De Gids. Jaargang 97
(1933)– [tijdschrift] Gids, De– Gedeeltelijk auteursrechtelijk beschermd
[pagina 45]
| |
VerzenGa naar voetnoot1)Branding, die eeuwig op een doortocht wacht,
sloeg nimmer stiller dan voor deze stranden,
de kleine baai, waarin ik gisteren landde,
flonkert van lampen in den zomernacht.
Onder de maan door zeilt een sneeuwwit jacht,
aan beide masten hangt een ster te branden.

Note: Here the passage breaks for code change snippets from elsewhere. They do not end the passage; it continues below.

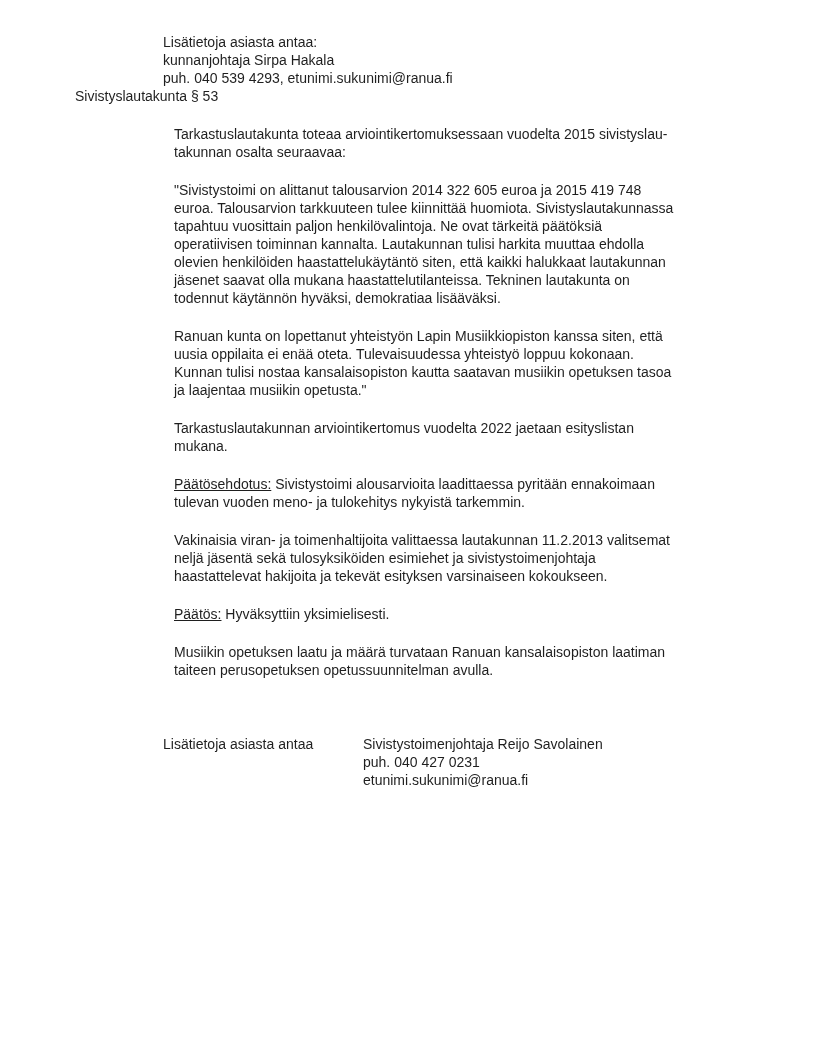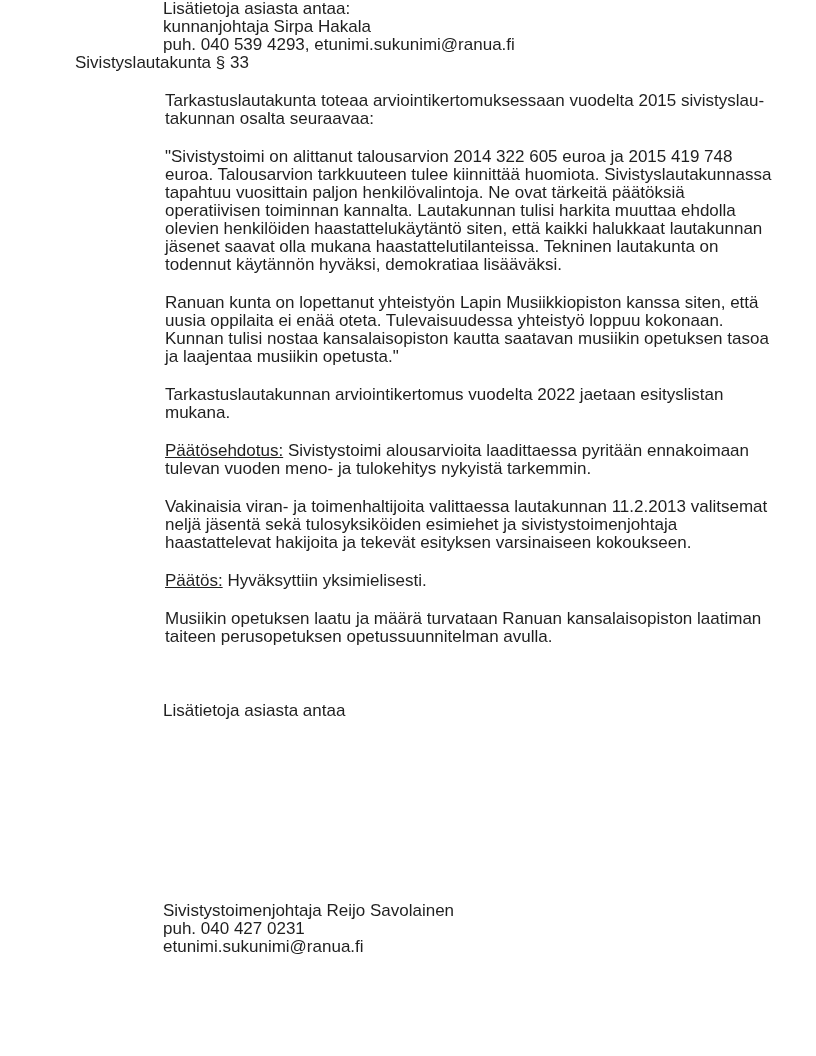--- a/index.html
+++ b/index.html
@@ -7,71 +7,71 @@
     padding: 0;
     background: #ffffff;
   }
   .page {
     position: relative;
     width: 816px;
     height: 1056px;
     background: #ffffff;
     color: #1f1f1f;
     font-family: "Liberation Sans", "DejaVu Sans", sans-serif;
-    font-size: 17px;
+    font-size: 14px;
     line-height: 18px;
     box-sizing: border-box;
+    padding-top: 33px;
     overflow: hidden;
   }
   .pre {
     white-space: pre-line;
   }
   .header-contact {
     margin-left: 163px;
     width: 620px;
   }
   .section-heading {
     margin-left: 75px;
   }
   .body-block {
     margin-left: 163px;
     width: 620px;
   }
   .body-block p {
-    margin: 20px 0 0 2px;
+    margin: 20px 0 0 11px;
   }
   .lead {
     font-weight: normal;
     text-decoration: underline;
   }
   .footer-block {
     margin-left: 163px;
     margin-top: 56px;
     display: flex;
     align-items: flex-start;
-    flex-direction: column;
   }
   .footer-label {
     width: 200px;
     flex: 0 0 200px;
   }
   .footer-contact {
     flex: 1 1 auto;
   }
 </style>
 </head>
 <body>
 
 <div class="page">
 
   <div class="header-contact pre">Lisätietoja asiasta antaa:
 kunnanjohtaja Sirpa Hakala
 puh. 040 539 4293, etunimi.sukunimi@ranua.fi</div>
 
-  <div class="section-heading">Sivistyslautakunta § 33</div>
+  <div class="section-heading">Sivistyslautakunta § 53</div>
 
   <div class="body-block">
 
     <p class="pre">Tarkastuslautakunta toteaa arviointikertomuksessaan vuodelta 2015 sivistyslau-
 takunnan osalta seuraavaa:</p>
 
     <p class="pre">"Sivistystoimi on alittanut talousarvion 2014 322 605 euroa ja 2015 419 748
 euroa. Talousarvion tarkkuuteen tulee kiinnittää huomiota. Sivistyslautakunnassa
 tapahtuu vuosittain paljon henkilövalintoja. Ne ovat tärkeitä päätöksiä
 operatiivisen toiminnan kannalta. Lautakunnan tulisi harkita muuttaa ehdolla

Muziek aan boord, een zachte sarabande,
een serenade aan den nacht gebracht.
Het schip zeilt verder en nu branden boven
de zee alleen de sterren en de maan,
de baai wordt donker want de lampen dooven,
ik hoor alleen de branding in den nacht,
zij breekt zoo stil, dat ik mijn hart hoor slaan,
branding, die eeuwig op een doortocht wacht.
| |
[pagina 46]
| |
Hoe meer ik naar 't Zuiden zwierf,
hoe meer ik, steeds meer, ging droomen
van een die ik weldra verwierf
in een stad waar ik weldra zou komen.
Ik heb honger en hitte weerstaan
omdat ik haar zeer beminde,
omdat ik soms heb verstaan
dat ik haar in Florence zal vinden.
Nu loop ik met den zomerwind
alleen door Florences straten, -
nu weet ik dat 'k haar onbemind
reeds ergens heb achtergelaten.
| |
[pagina 47]
| |
Toen ik vanmorgen wakker werd
omdat de zon mijn oogen raakte
zag 'k juist nog hoe een springend hert
zich pijlsnel uit de voeten maakte,
ik heb den langen dag gezocht
naar 't spoor van de gevlamde hinde,
nu weet ik: doelloos was mijn tocht:
als ik weer inslaap zal 'k het vinden.
| |
[pagina 48]
| |
Twee meisjes vluchtten voor den warmen wind,
zij zochten naar de schaduw langs een kreek,
zij wasschen en zij spiegelen zich in
de waterbedding van een smalle beek.
Het roomgeel bloeien van de ronde linden
blaast door de lucht een zacht aanhoudend teeken
dat nu de milde zomer gaat beginnen,
zoo zoet of honingraten langzaam breken.
| |
[pagina 49]
| |
Vanavond stroomt de Neckar bijna glad.
Muziek van lijsters, krekels, leeuwerikken.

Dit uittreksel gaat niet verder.